Task goal: Please reproduce the entries below exactly from the line holding "total: 558.52 -> 564.21" through the last line, both included, and omit any pictures.
BEGIN
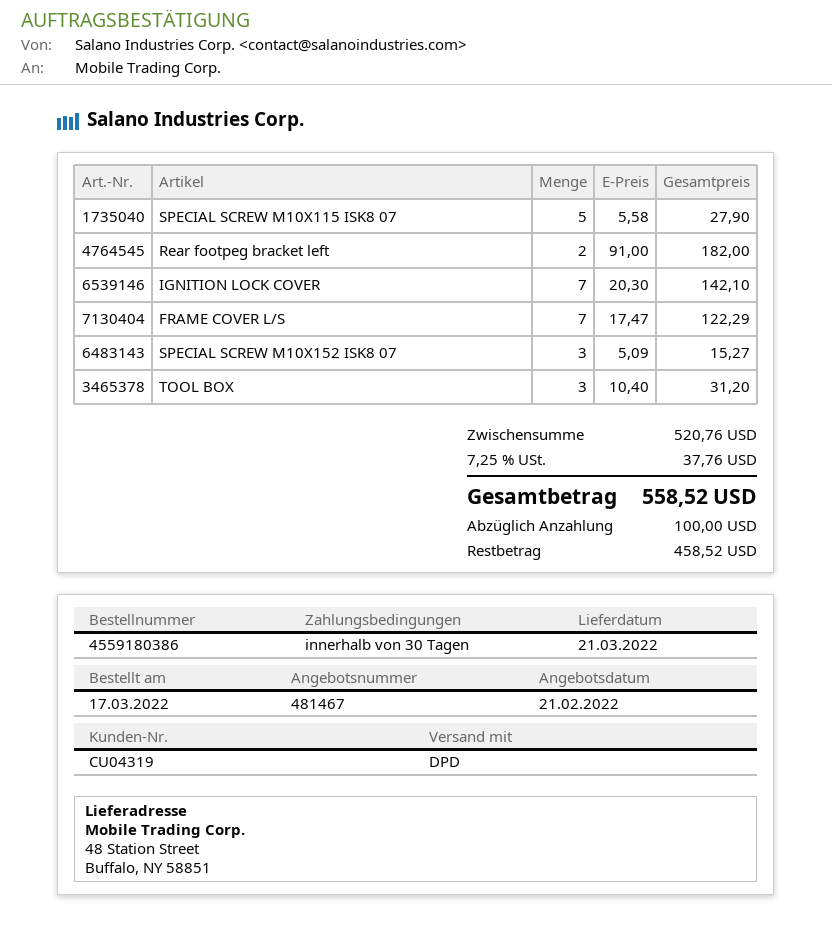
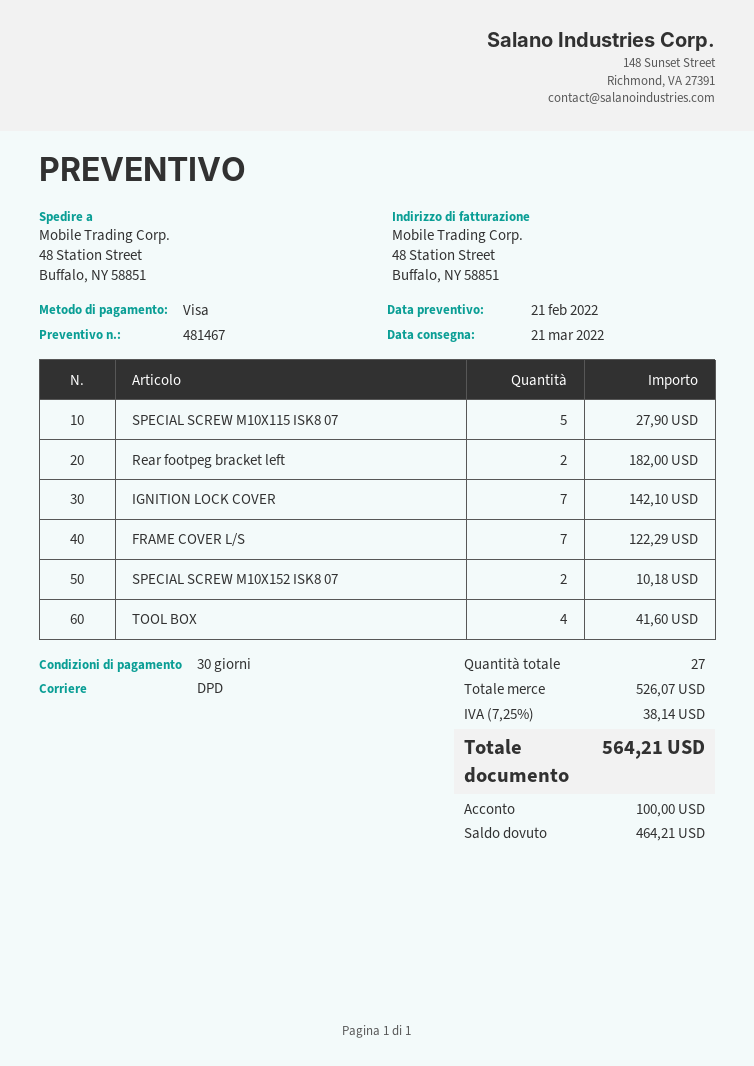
SPECIAL SCREW M10X152 ISK8 07: 3 for 15.27 -> 2 for 10.18
TOOL BOX: 3 for 31.20 -> 4 for 41.60
subtotal: 520.76 -> 526.07
tax: 7.25% = 37.76 -> 7.25% = 38.14
total: 558.52 -> 564.21
balance: 458.52 -> 464.21

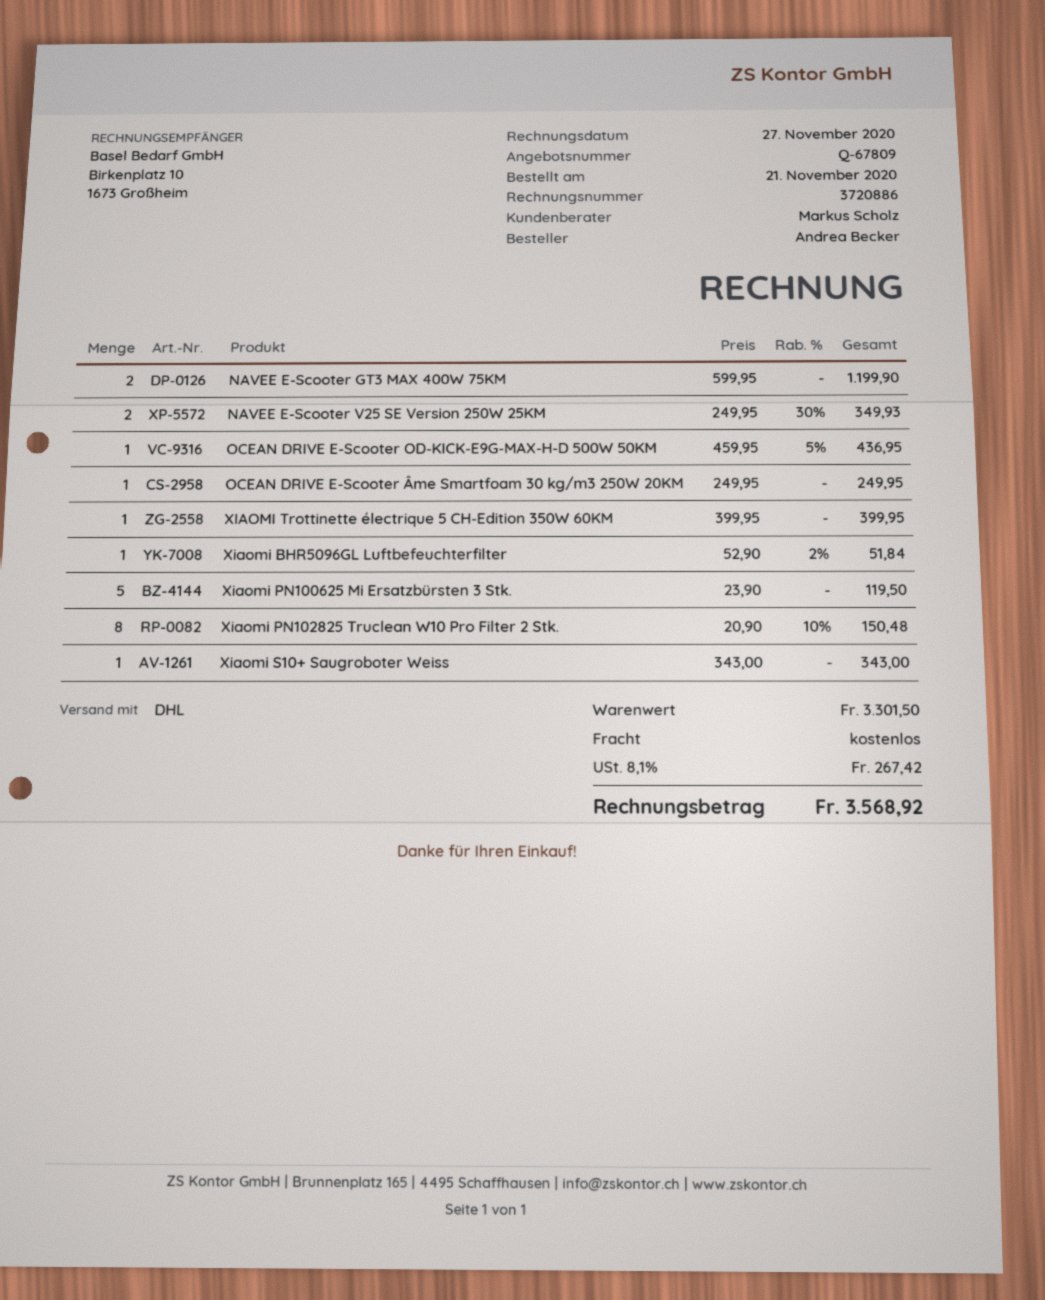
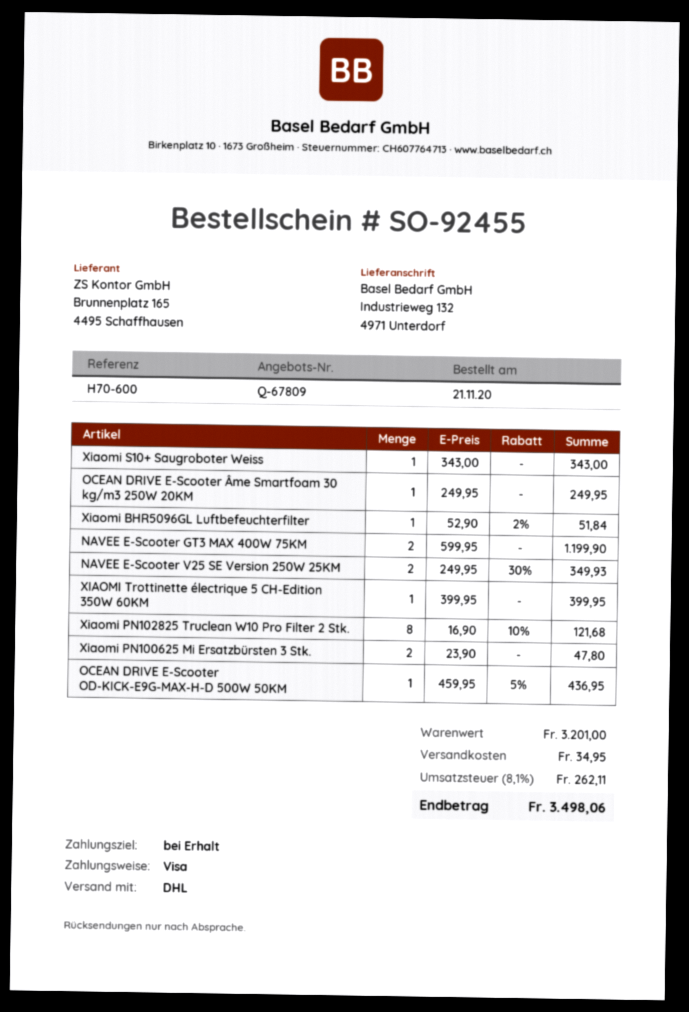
Xiaomi PN100625 Mi Ersatzbürsten 3 Stk.: 5 x 23.90 = 119.50 -> 2 x 23.90 = 47.80
Xiaomi PN102825 Truclean W10 Pro Filter 2 Stk.: 8 x 20.90 - 10% = 150.48 -> 8 x 16.90 - 10% = 121.68
subtotal: 3301.50 -> 3201.00
shipping: 0.00 -> 34.95
tax: 8.1% = 267.42 -> 8.1% = 262.11
total: 3568.92 -> 3498.06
END
Task response:
total: 558.52 -> 564.21
balance: 458.52 -> 464.21

Xiaomi PN100625 Mi Ersatzbürsten 3 Stk.: 5 x 23.90 = 119.50 -> 2 x 23.90 = 47.80
Xiaomi PN102825 Truclean W10 Pro Filter 2 Stk.: 8 x 20.90 - 10% = 150.48 -> 8 x 16.90 - 10% = 121.68
subtotal: 3301.50 -> 3201.00
shipping: 0.00 -> 34.95
tax: 8.1% = 267.42 -> 8.1% = 262.11
total: 3568.92 -> 3498.06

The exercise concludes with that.